▶ Exercise brief
Where a record contains an image, leave the image out and print the rest exactly.

▶ Data shown

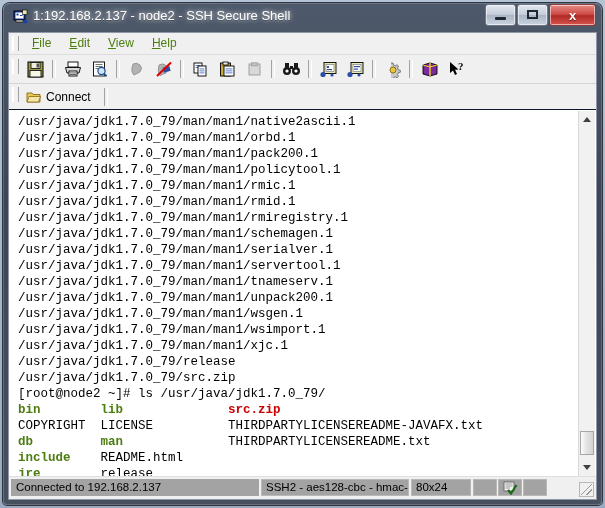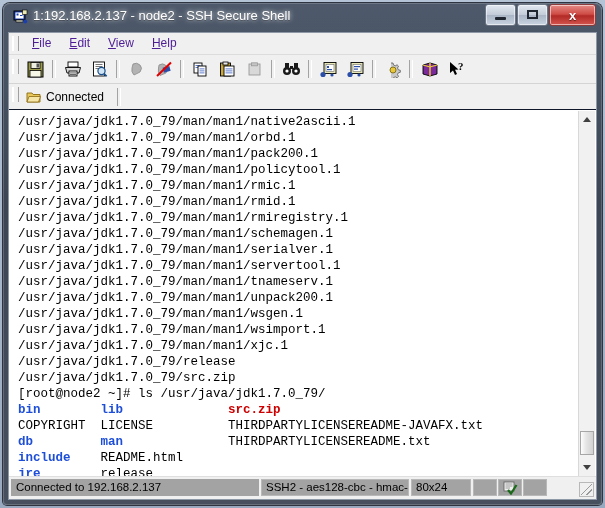--- a/index.html
+++ b/index.html
@@ -90,21 +90,21 @@
   .grip {
     position: absolute; left: 3px; top: 3px;
     width: 5px; height: 15px;
     border-left: 1px solid #ffffff;
     border-right: 1px solid #a0a0a0;
     box-shadow: 1px 0 0 #ffffff inset;
   }
   .menu-items { position: absolute; left: 14px; top: 0; display: flex; }
   .menu-item {
     padding: 3px 9px 0 9px;
-    font-size: 12px; color: #4c1d95;
+    font-size: 12px; color: #4d7c0f;
     height: 18px; line-height: 15px;
     cursor: default;
   }
   .menu-item u { text-decoration: underline; }
 
   
   .toolbar {
     position: relative;
     height: 28px;
     background: #f0f0f0;
@@ -159,21 +159,21 @@
     overflow: hidden;
     font-family: "Liberation Mono", "DejaVu Sans Mono", monospace;
     font-size: 12.5px;
     line-height: 16px;
     color: #000000;
     padding: 3px 0 0 8px;
     box-sizing: border-box;
     white-space: pre;
   }
   .term .ln { height: 16px; }
-  .c-dir  { color: #1d4ed8; font-weight: bold; }
+  .c-dir  { color: #4d7c0f; font-weight: bold; }
   .c-red  { color: #cc0000; font-weight: bold; text-align: center; }
 
   
   .annot {
     position: absolute;
     left: 114px; top: 369px;
     width: 206px; height: 19px;
     border: 2px solid #e00000;
     box-sizing: border-box;
     pointer-events: none;
@@ -439,21 +439,21 @@
       </div>
 
       <div class="qbar">
         <span class="grip" style="top:3px;"></span>
         <div class="q-inner">
           <div class="qitem">
             <svg width="15" height="14" viewBox="0 0 15 14">
               <path d="M1 3 L6 3 L7.2 4.5 L14 4.5 L14 12 L1 12 Z" fill="#e8c85a" stroke="#8a6a10" stroke-width=".9"></path>
               <path d="M1 12 L3 6.5 L14.5 6.5 L12.5 12 Z" fill="#f5e6a8" stroke="#8a6a10" stroke-width=".8"></path>
             </svg>
-            <span class="lbl">Connected</span>
+            <span class="lbl">Connect</span>
           </div>
           <span class="qend"></span>
         </div>
       </div>
 
       <div class="term-wrap">
         <div class="term" id="terminal"><div class="ln"><span>/usr/java/jdk1.7.0_79/man/man1/native2ascii.1</span></div><div class="ln"><span>/usr/java/jdk1.7.0_79/man/man1/orbd.1</span></div><div class="ln"><span>/usr/java/jdk1.7.0_79/man/man1/pack200.1</span></div><div class="ln"><span>/usr/java/jdk1.7.0_79/man/man1/policytool.1</span></div><div class="ln"><span>/usr/java/jdk1.7.0_79/man/man1/rmic.1</span></div><div class="ln"><span>/usr/java/jdk1.7.0_79/man/man1/rmid.1</span></div><div class="ln"><span>/usr/java/jdk1.7.0_79/man/man1/rmiregistry.1</span></div><div class="ln"><span>/usr/java/jdk1.7.0_79/man/man1/schemagen.1</span></div><div class="ln"><span>/usr/java/jdk1.7.0_79/man/man1/serialver.1</span></div><div class="ln"><span>/usr/java/jdk1.7.0_79/man/man1/servertool.1</span></div><div class="ln"><span>/usr/java/jdk1.7.0_79/man/man1/tnameserv.1</span></div><div class="ln"><span>/usr/java/jdk1.7.0_79/man/man1/unpack200.1</span></div><div class="ln"><span>/usr/java/jdk1.7.0_79/man/man1/wsgen.1</span></div><div class="ln"><span>/usr/java/jdk1.7.0_79/man/man1/wsimport.1</span></div><div class="ln"><span>/usr/java/jdk1.7.0_79/man/man1/xjc.1</span></div><div class="ln"><span>/usr/java/jdk1.7.0_79/release</span></div><div class="ln"><span>/usr/java/jdk1.7.0_79/src.zip</span></div><div class="ln"><span>[root@node2 ~]# ls /usr/java/jdk1.7.0_79/</span></div><div class="ln"><span class="c-dir">bin        </span><span class="c-dir">lib        </span><span>      </span><span class="c-red">src.zip</span></div><div class="ln"><span>COPYRIGHT  LICENSE          THIRDPARTYLICENSEREADME-JAVAFX.txt</span></div><div class="ln"><span class="c-dir">db         </span><span class="c-dir">man        </span><span>      </span><span>THIRDPARTYLICENSEREADME.txt</span></div><div class="ln"><span class="c-dir">include    </span><span>README.html</span></div><div class="ln"><span class="c-dir">jre        </span><span>release</span></div></div>
         <div class="annot"></div>
 
         <div class="vsb">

▶ Answer
--- a/index.html
+++ b/index.html
@@ -90,21 +90,21 @@
   .grip {
     position: absolute; left: 3px; top: 3px;
     width: 5px; height: 15px;
     border-left: 1px solid #ffffff;
     border-right: 1px solid #a0a0a0;
     box-shadow: 1px 0 0 #ffffff inset;
   }
   .menu-items { position: absolute; left: 14px; top: 0; display: flex; }
   .menu-item {
     padding: 3px 9px 0 9px;
-    font-size: 12px; color: #4c1d95;
+    font-size: 12px; color: #4d7c0f;
     height: 18px; line-height: 15px;
     cursor: default;
   }
   .menu-item u { text-decoration: underline; }
 
   
   .toolbar {
     position: relative;
     height: 28px;
     background: #f0f0f0;
@@ -159,21 +159,21 @@
     overflow: hidden;
     font-family: "Liberation Mono", "DejaVu Sans Mono", monospace;
     font-size: 12.5px;
     line-height: 16px;
     color: #000000;
     padding: 3px 0 0 8px;
     box-sizing: border-box;
     white-space: pre;
   }
   .term .ln { height: 16px; }
-  .c-dir  { color: #1d4ed8; font-weight: bold; }
+  .c-dir  { color: #4d7c0f; font-weight: bold; }
   .c-red  { color: #cc0000; font-weight: bold; text-align: center; }
 
   
   .annot {
     position: absolute;
     left: 114px; top: 369px;
     width: 206px; height: 19px;
     border: 2px solid #e00000;
     box-sizing: border-box;
     pointer-events: none;
@@ -439,21 +439,21 @@
       </div>
 
       <div class="qbar">
         <span class="grip" style="top:3px;"></span>
         <div class="q-inner">
           <div class="qitem">
             <svg width="15" height="14" viewBox="0 0 15 14">
               <path d="M1 3 L6 3 L7.2 4.5 L14 4.5 L14 12 L1 12 Z" fill="#e8c85a" stroke="#8a6a10" stroke-width=".9"></path>
               <path d="M1 12 L3 6.5 L14.5 6.5 L12.5 12 Z" fill="#f5e6a8" stroke="#8a6a10" stroke-width=".8"></path>
             </svg>
-            <span class="lbl">Connected</span>
+            <span class="lbl">Connect</span>
           </div>
           <span class="qend"></span>
         </div>
       </div>
 
       <div class="term-wrap">
         <div class="term" id="terminal"><div class="ln"><span>/usr/java/jdk1.7.0_79/man/man1/native2ascii.1</span></div><div class="ln"><span>/usr/java/jdk1.7.0_79/man/man1/orbd.1</span></div><div class="ln"><span>/usr/java/jdk1.7.0_79/man/man1/pack200.1</span></div><div class="ln"><span>/usr/java/jdk1.7.0_79/man/man1/policytool.1</span></div><div class="ln"><span>/usr/java/jdk1.7.0_79/man/man1/rmic.1</span></div><div class="ln"><span>/usr/java/jdk1.7.0_79/man/man1/rmid.1</span></div><div class="ln"><span>/usr/java/jdk1.7.0_79/man/man1/rmiregistry.1</span></div><div class="ln"><span>/usr/java/jdk1.7.0_79/man/man1/schemagen.1</span></div><div class="ln"><span>/usr/java/jdk1.7.0_79/man/man1/serialver.1</span></div><div class="ln"><span>/usr/java/jdk1.7.0_79/man/man1/servertool.1</span></div><div class="ln"><span>/usr/java/jdk1.7.0_79/man/man1/tnameserv.1</span></div><div class="ln"><span>/usr/java/jdk1.7.0_79/man/man1/unpack200.1</span></div><div class="ln"><span>/usr/java/jdk1.7.0_79/man/man1/wsgen.1</span></div><div class="ln"><span>/usr/java/jdk1.7.0_79/man/man1/wsimport.1</span></div><div class="ln"><span>/usr/java/jdk1.7.0_79/man/man1/xjc.1</span></div><div class="ln"><span>/usr/java/jdk1.7.0_79/release</span></div><div class="ln"><span>/usr/java/jdk1.7.0_79/src.zip</span></div><div class="ln"><span>[root@node2 ~]# ls /usr/java/jdk1.7.0_79/</span></div><div class="ln"><span class="c-dir">bin        </span><span class="c-dir">lib        </span><span>      </span><span class="c-red">src.zip</span></div><div class="ln"><span>COPYRIGHT  LICENSE          THIRDPARTYLICENSEREADME-JAVAFX.txt</span></div><div class="ln"><span class="c-dir">db         </span><span class="c-dir">man        </span><span>      </span><span>THIRDPARTYLICENSEREADME.txt</span></div><div class="ln"><span class="c-dir">include    </span><span>README.html</span></div><div class="ln"><span class="c-dir">jre        </span><span>release</span></div></div>
         <div class="annot"></div>
 
         <div class="vsb">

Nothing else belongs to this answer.